Design

After 35 Years, the Hollywood Transit Center Is Finally Getting a Redesign

The new Hollywood Hub will focus on equity, inclusion, and community.

By Gabriel Granillo July 14, 2021 Published in the Summer 2021 issue of Portland Monthly

Since 2018, a vibrant mural and poem have memorialized the victims of the 2017 MAX hate crime. The new Hollywood Hub currently in development seeks to honor that memorial while providing housing and transportation for area residents. 

Image: Michael Novak

In an average year, more than 41,000 daily commuters use the 35-year-old Hollywood Transit Center, a light rail and bus station at NE Halsey Street and 42nd Avenue. Now, a new vision of the space promises to deliver not only a reimagined transit station, but a mixed-use, mixed-income housing development focused on equity, inclusion, and community.
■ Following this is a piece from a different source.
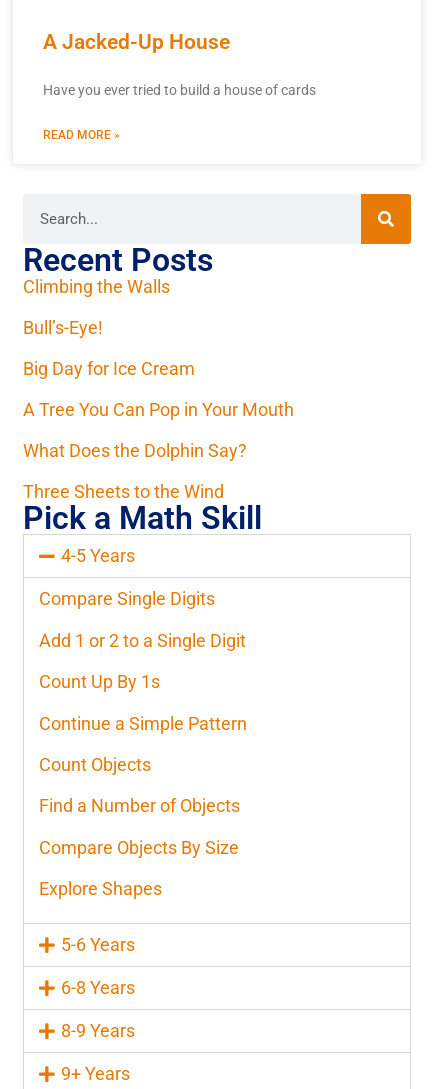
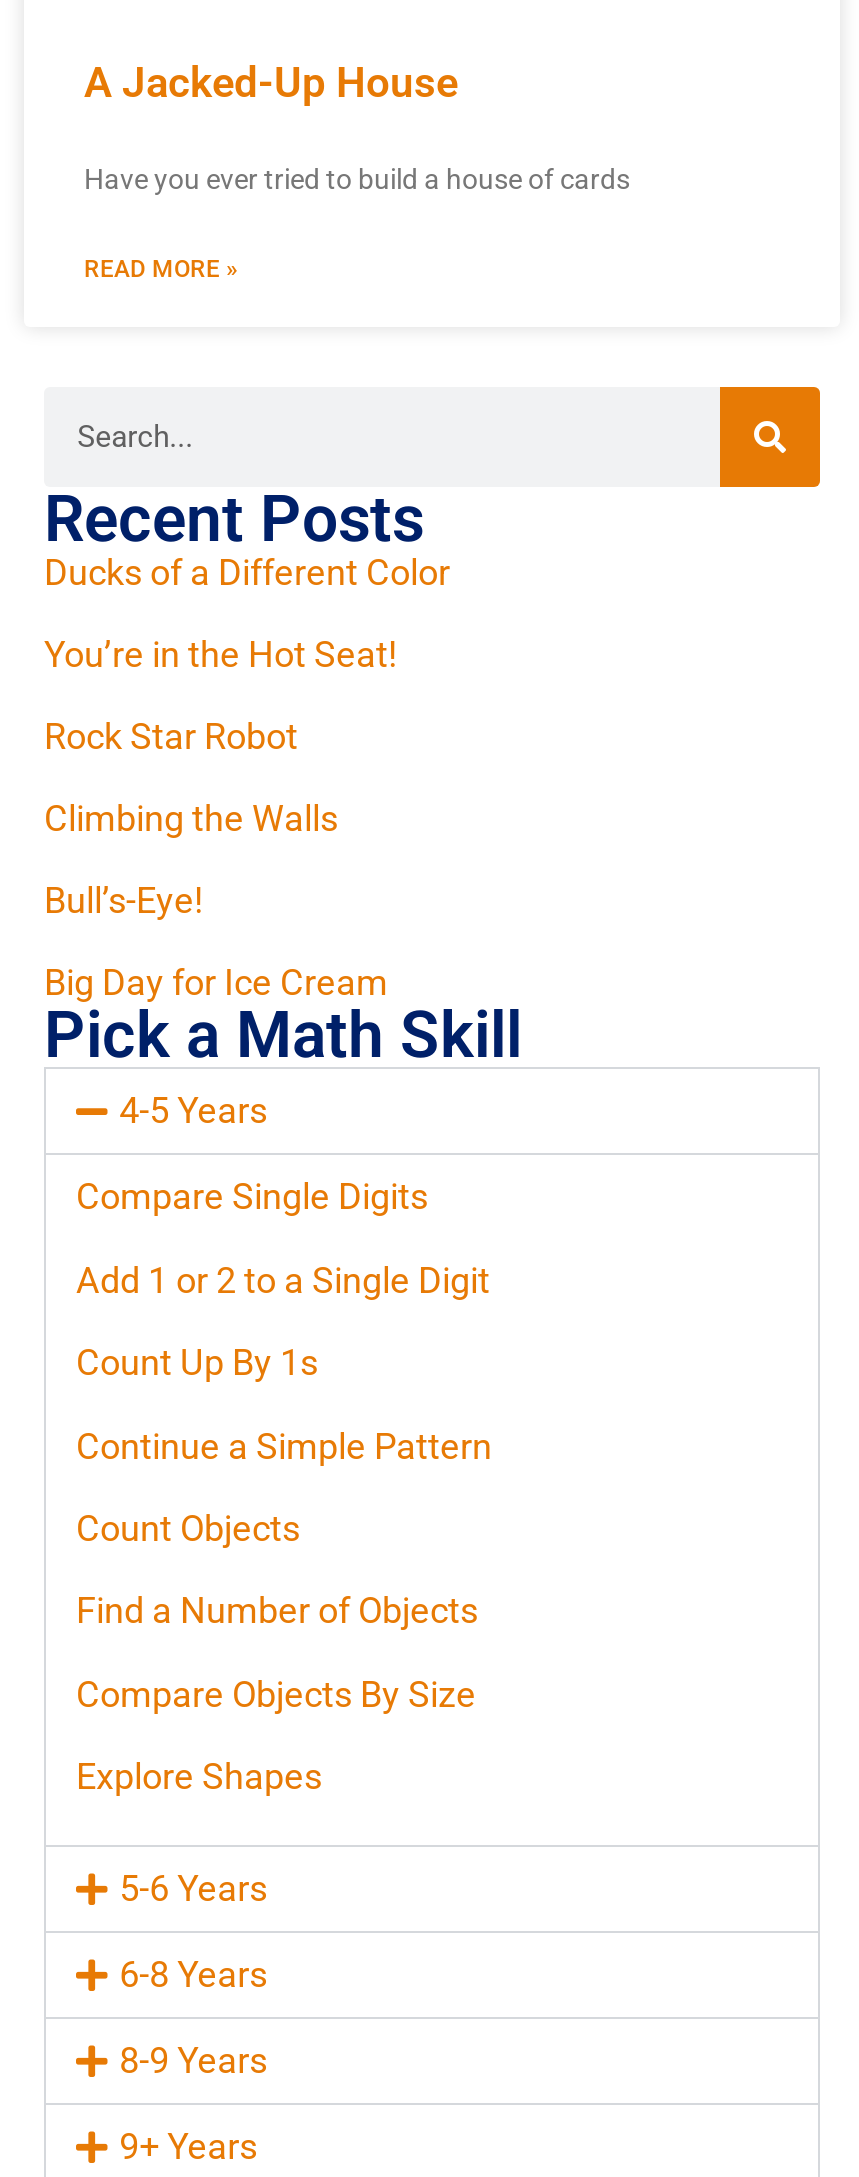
none -> [44,552,450,758] Ducks of a Different Color | You’re in the Hot Seat! | Rock Star Robot
moved [23,276,195,379] -> [44,798,388,1004]: Climbing the Walls | Bull’s-Eye! | Big Day for Ice Cream
[23,399,294,502] A Tree You Can Pop in Your Mouth | What Does the Dolphin Say? | Three Sheets to the Wind -> none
The Hollywood Hub, as it’s called, is still in the early stages of what will be a years-long project. For the collaboration between TriMet, Bridge Housing, Hacienda Community Development Corporation, Central City Concern, and Holst Architecture, developers say they’re looking toward other communities around the country with transit-oriented development projects, such as the Bay Area’s Transbay Transit Center and MacArthur Station.

A conceptual rendering of the new Hollywood Hub. 
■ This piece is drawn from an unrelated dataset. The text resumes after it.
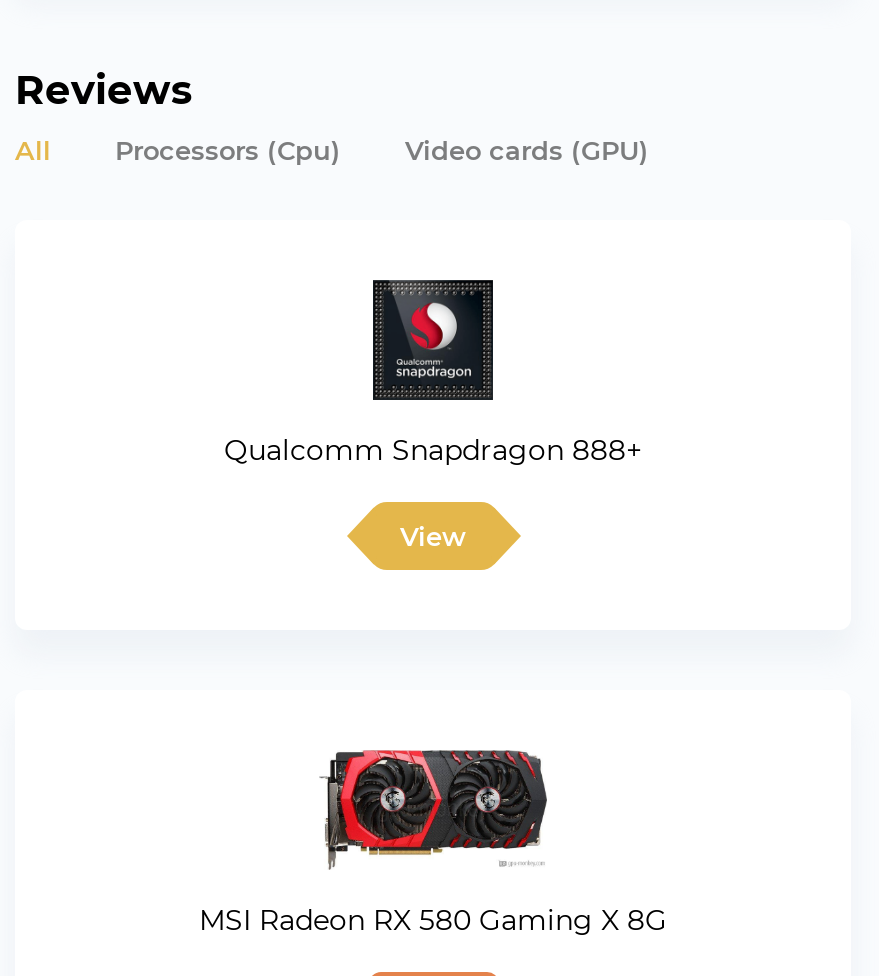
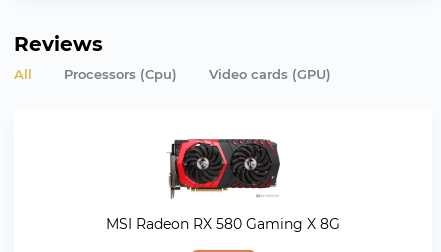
[224,278,642,551] [image] | Qualcomm Snapdragon 888+ | View -> none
But the Hollywood station has a heavier past than most transit centers. In 2017, it was the site of the horrific 2017 MAX stabbings, which left two men dead and one severely injured after they intervened to support two Black teenagers being harassed by another rider.

Since 2018, a vibrant mural and poem have memorialized the victims of the hate crime. Guy Benn—program manager for transit-oriented development at TriMet—says the significance of the space guided the project’s focus. As the site develops over the next few years, a permanent memorial will be part and parcel of the Hollywood Hub’s vision.

“The idea of delivering an inclusive and encompassing community center is part of that memorial,” says Benn. “[The events of 2017,] that was racial intolerance. It was pure racism. So by delivering a development that promotes an inclusive, community-oriented environment, we think it supplements any memorial that we put onto the site.”